For measures of socioemotional and behavioral health, most studies used data ascertained with either the Strength and Difficulties Questionnaire (10 studies^{25,30,33,36-41,43}) or the Child Behavior Checklist (CBCL; seven studies^{15,16,22,23,34,35,46}). For these measures, offspring age at the time of assessment varied greatly and results were mixed with no clear pattern identified. Others studies examined PAE in relation to specific diagnoses, including ADHD (two studies)^24,41 and ASD (two studies),^44,50 with all studies reporting null or protective results. Three studies used infant behavior rating checklists to measure behavioral outcomes in infants ages 9 to 24 months. All three studies reported that light to moderate PAE was associated with worse behavioral outcomes in infancy, including increased infant difficultness,⁴⁸ poorer social engagement,⁴⁵ and more sensation seeking.¹⁷

Regarding academic outcomes, three studies reported null associations between PAE and academic achievement.^39,40,49 One study reported that low PAE was associated with lower odds of meeting Australian numeracy academic benchmarks, but had no effect on meeting reading, spelling, or writing benchmarks.²¹

Discussion and Comment

Despite a large and growing evidence base, making inferences about the effects of light to moderate PAE on neurodevelopmental outcomes in offspring remains difficult. Heterogeneity in effect estimates has persisted over the past 20 years, with both harmful and protective effects observed. Due to differences in study approach (summarized in Appendix 1) and methodological limitations, the diverse study results are difficult to synthesize. The following section further details these issues.
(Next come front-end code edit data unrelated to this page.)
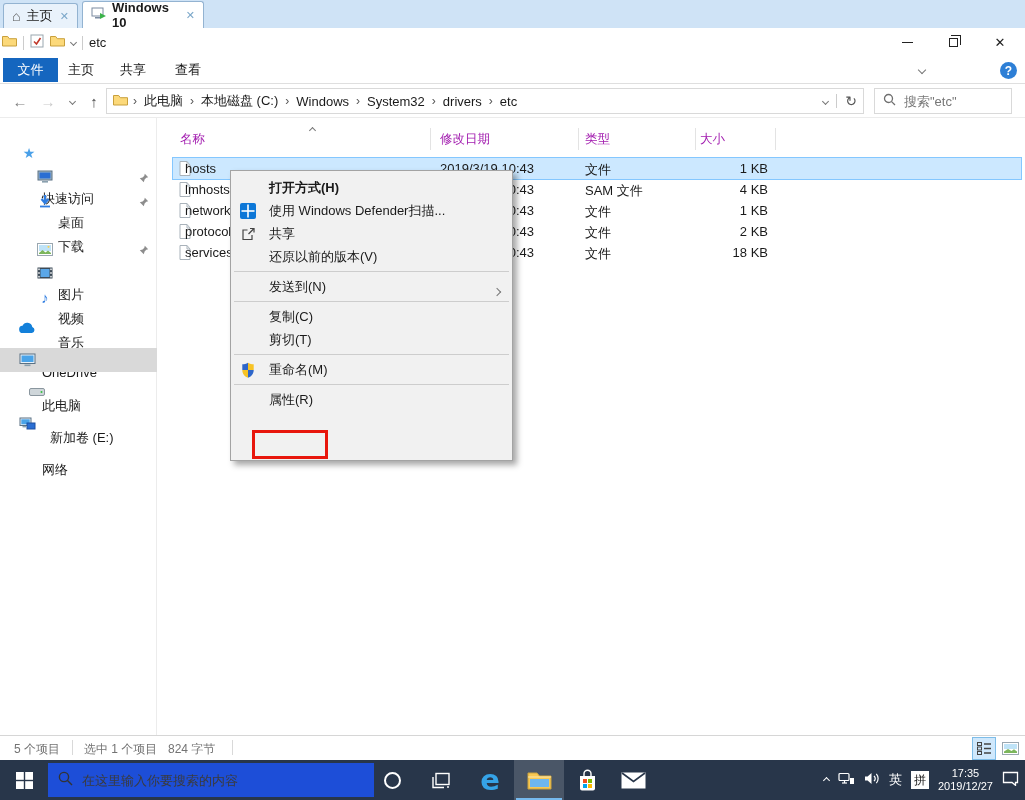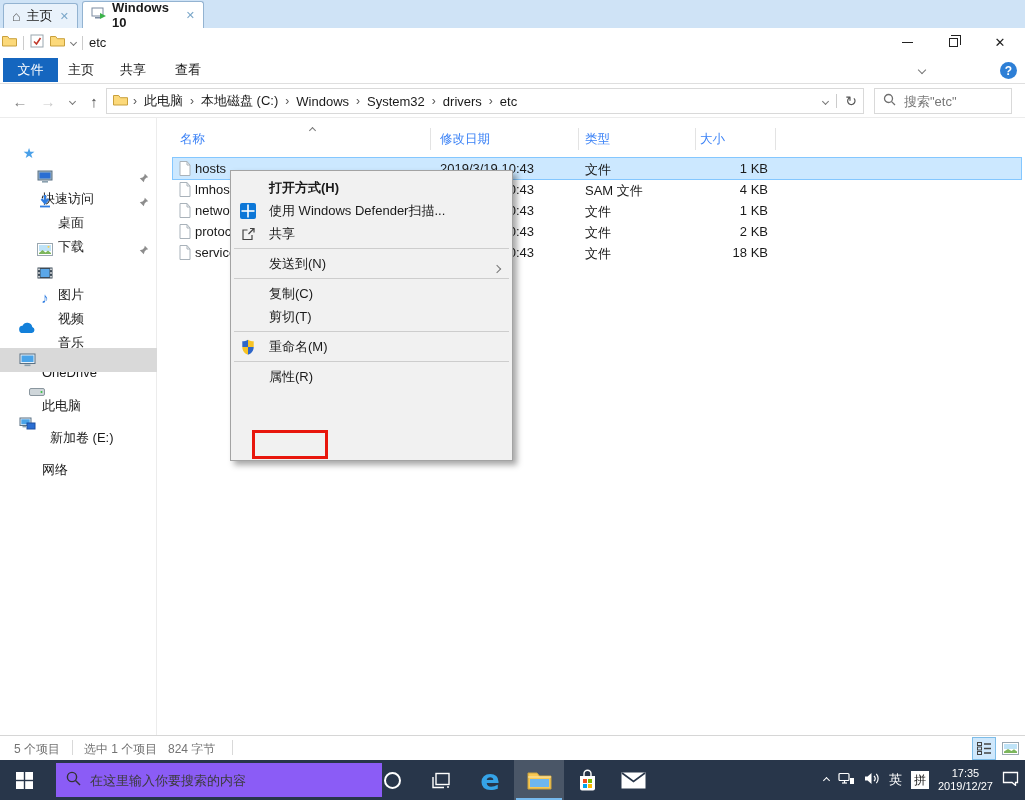--- a/index.html
+++ b/index.html
@@ -58,28 +58,28 @@
   .sidebar { position:absolute; left:0; top:118px; width:157px; height:617px; background:#fff; border-right:1px solid #ececec; }
   .sitem { position:absolute; left:0; width:157px; height:24px; }
   .sitem.sel { background:#d9d9d9; }
   .sic { position:absolute; top:4px; width:18px; height:16px; display:flex; align-items:center; justify-content:center; }
   .slabel { position:absolute; top:4px; white-space:nowrap;margin-top:45px; }
   .pin { position:absolute; right:8px; top:6px; }
   .star-glyph { color:#4aa0e8; font-size:14px; }
   .note-glyph { color:#2f7de1; font-size:15px; }
   
   .filearea { position:absolute; left:157px; top:118px; width:868px; height:617px; background:#fff; }
-  .fhead { position:absolute; left:16px; right:4px; top:10px; height:22px; color:#3b82f6; font-size:12.5px; }
+  .fhead { position:absolute; left:16px; right:4px; top:10px; height:22px; color:#a21caf; font-size:12.5px; }
   .fh { position:absolute; top:3px; }
   .fhdiv { position:absolute; top:0; width:1px; height:22px; background:#e3e3e3; }
   .sortcaret { position:absolute; left:137px; top:-6px; }
   .frow { position:absolute; left:16px; right:4px; height:21px; }
   .frow.sel { background:#cce8ff; outline:1px solid #84c7ff; }
   .ficon { position:absolute; left:6px; top:3px; }
-  .fname { position:absolute; left:22px; top:3px; white-space:nowrap;text-align:center; }
+  .fname { position:absolute; left:12px; top:3px; white-space:nowrap;text-align:center; }
   .fdate { position:absolute; left:267px; top:3px; white-space:nowrap; }
   .ftype { position:absolute; left:412px; top:3px; white-space:nowrap; }
   .fsize { position:absolute; left:500px; top:3px; width:95px; text-align:right; white-space:nowrap; }
   
   .cmenu { position:absolute; left:230px; top:170px; width:283px; height:291px; background:#f1f1f1;
            border:1px solid #a3a3a3; box-shadow:4px 4px 6px rgba(0,0,0,.35); padding-top:5px; z-index:5; }
   .mi { position:relative; height:23px; display:flex; align-items:center; }
   .mic { position:absolute; left:8px; top:3px; width:18px; height:17px; display:flex; align-items:center; justify-content:center; }
   .ml { position:absolute; left:38px; white-space:nowrap; }
   .ml.bold { font-weight:bold; }
@@ -91,21 +91,21 @@
   .statusbar { position:absolute; left:0; top:735px; width:1025px; height:25px; background:#fff; border-top:1px solid #d6d6d6; font-size:12px; }
   .st { position:absolute; top:5px; color:#737373; white-space:nowrap; }
   .stdiv { position:absolute; top:4px; width:1px; height:15px; background:#d9d9d9; }
   .viewbtn { position:absolute; top:1px; width:24px; height:23px; display:flex; align-items:center; justify-content:center; }
   .viewbtn.active { background:#cfe8fc; border:1px solid #7ebde8; }
   
   .taskbar { position:absolute; left:0; top:760px; width:1025px; height:40px; background:#28364a; }
   .tbtn { position:absolute; top:0; height:40px; display:flex; align-items:center; justify-content:center; }
   .tbtn.appactive { background:rgba(255,255,255,.16); }
   .tbtn.appactive::after { content:""; position:absolute; left:2px; right:2px; bottom:0; height:2px; background:#76b9ed; }
-  .tsearch { position:absolute; left:48px; top:3px; width:326px; height:34px; background:#8b5cf6; display:flex; align-items:center; padding:0 10px; gap:9px;margin-left:8px; }
+  .tsearch { position:absolute; left:48px; top:3px; width:326px; height:34px; background:#1d4ed8; display:flex; align-items:center; padding:0 10px; gap:9px; }
   .tsearch input::placeholder { color:#3b3b3b; }
   .edge-e { font-size:29px; font-weight:bold; color:#35a3e8; font-family:"DejaVu Sans", sans-serif; }
   .cortana { width:17px; height:17px; border:2px solid #fff; border-radius:50%; }
   .tray { position:absolute; right:6px; top:0; height:40px; display:flex; align-items:center; gap:9px; color:#fff; }
   .ime-lang { font-size:13px; }
   .ime-box { width:18px; height:18px; background:#fff; color:#1a1a1a; font-size:12px; display:flex; align-items:center; justify-content:center; }
   .clock { text-align:center; font-size:11px; line-height:13px; }
 </style>
 </head>
 <body>
@@ -395,20 +395,23 @@
     <div class="mi">
       <span class="mic">
           <svg width="15" height="15" fill="none" stroke="#444" stroke-width="1.2">
             <path d="M9 2.5h4v4"></path>
             <path d="M13 2.5L7.5 8"></path>
             <path d="M11 9v4.5H2V4h4.5"></path>
           </svg>
         </span>
       <span class="ml">共享</span>
     </div>
+    <div class="mi">
+      <span class="ml">还原以前的版本(V)</span>
+    </div>
     <div class="msep"></div>
     <div class="mi">
       <span class="ml">发送到(N)</span>
       <span class="subarrow"><span class="chev right"></span></span>
     </div>
     <div class="msep"></div>
     <div class="mi">
       <span class="ml">复制(C)</span>
     </div>
     <div class="mi">

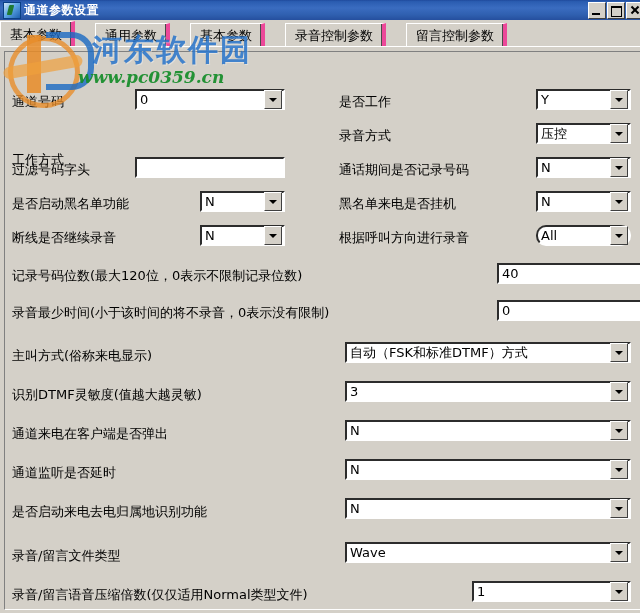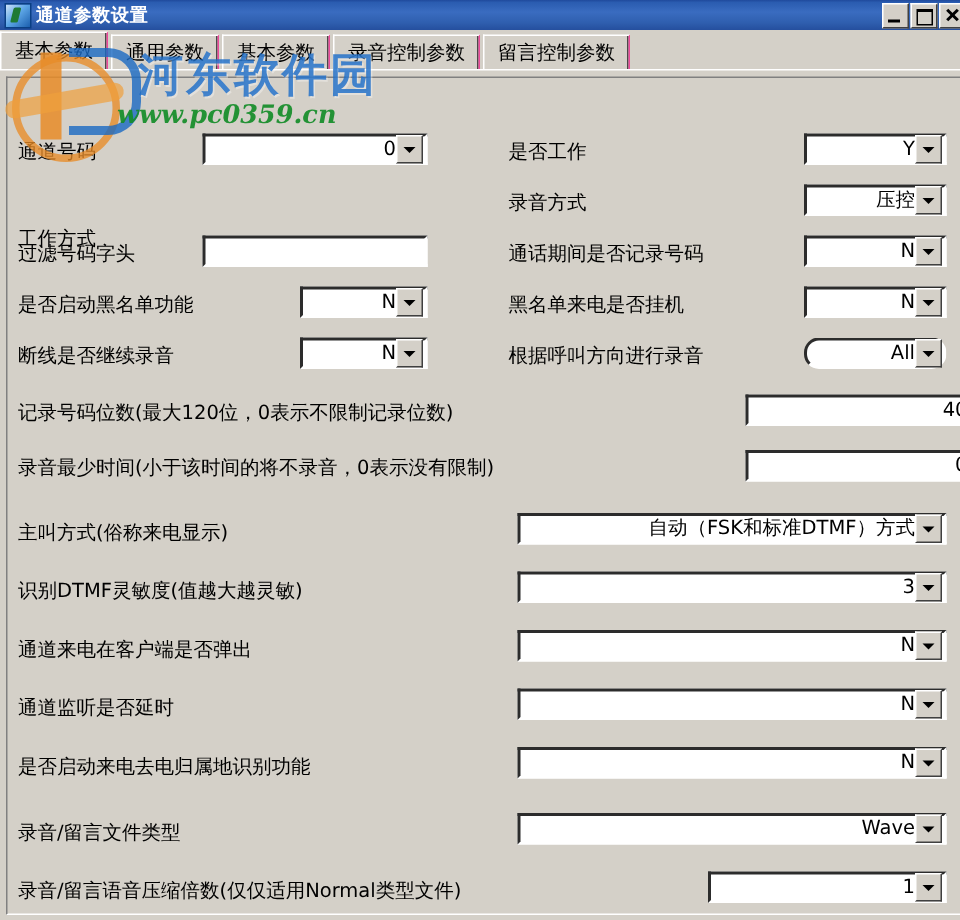--- a/index.html
+++ b/index.html
@@ -41,39 +41,38 @@
   .cl i.a,.cl i.b{left:3px;top:6px;width:10px;height:2px;}
   .cl i.a{transform:rotate(45deg);}
   .cl i.b{transform:rotate(-45deg);}
 
   
   .tabstrip{
     position:absolute;left:0;top:21px;width:640px;height:26px;
     background:#d4d0c8;display:flex;align-items:flex-end;
   }
   .tab{
-    height:23px;line-height:23px;padding:0 9px;margin-right:2px;
+    height:23px;line-height:23px;padding:0 9px;margin-right:20px;
     font-size:13px;color:#000;white-space:nowrap;
     background:#d4d0c8;
     border-left:1px solid #ffffff;border-top:1px solid #ffffff;
-    border-right:1px solid #ec4899;border-bottom:none;
+    border-right:4px solid #ec4899;border-bottom:none;
     box-shadow:inset -1px 0 0 #4a4a4a;
   }
   .tab.active{
     height:25px;line-height:25px;margin-top:-2px;
     background:#d4d0c8;font-weight:normal;
     box-shadow:inset -1px 0 0 #4a4a4a;
   }
 
   
   .panel{
     position:absolute;left:0;top:46px;width:640px;height:567px;
     background:#d4d0c8;
     border-top:1px solid #ffffff;
-    text-align:right;
   }
   .panel:before{
     content:"";position:absolute;left:4px;top:4px;right:-2px;bottom:4px;
     border:1px solid #ffffff;border-left-color:#808080;border-top-color:#808080;
   }
 
   
   .lbl{
     position:absolute;font-size:13px;color:#000;white-space:nowrap;
     line-height:16px;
Methodological Issues With the Study of Light to Moderate PAE

Definition of exposure

Currently, there are no standard criteria or consensus for defining low/light or moderate levels of PAE. This heterogeneity in exposure definitions has undoubtedly contributed to inconsistencies of effect estimates and has limited the ability to make comparisons between studies. Even in abstracting data for this review, the authors were limited to papers that self-classified exposure into low/light or moderate PAE. Undoubtedly, many additional studies have investigated similar exposure levels but did not label them as such and therefore could not be included in this review because they were not identified in the literature searches.

Nondifferential exposure misclassification: Static measurement of PAE

Studies of PAE often use time-insensitive, or static, categorizations of exposure (e.g., categorizing the entire pregnancy as “high” consumption based only on PAE at conception) that fail to incorporate the dynamic changes in exposure that occur across pregnancy. These changes typically occur around the time of pregnancy recognition (which can be highly variable across individuals) when many women reduce their consumption or abstain from alcohol. For some pregnancies, changes also occur later in pregnancy as the perceived “risk period” for fetal development passes and women feel more comfortable resuming some level of alcohol use. The timing of these transition points may be informative with respect to offspring development but frequently is not examined. Further, when time-varying exposures are collapsed into static variables, a resulting exposure misclassification may lead to attenuation of effect estimates. This is particularly of concern when studying the consequences of low and moderate PAE, where modest effect estimates can disappear entirely due to exposure misclassification.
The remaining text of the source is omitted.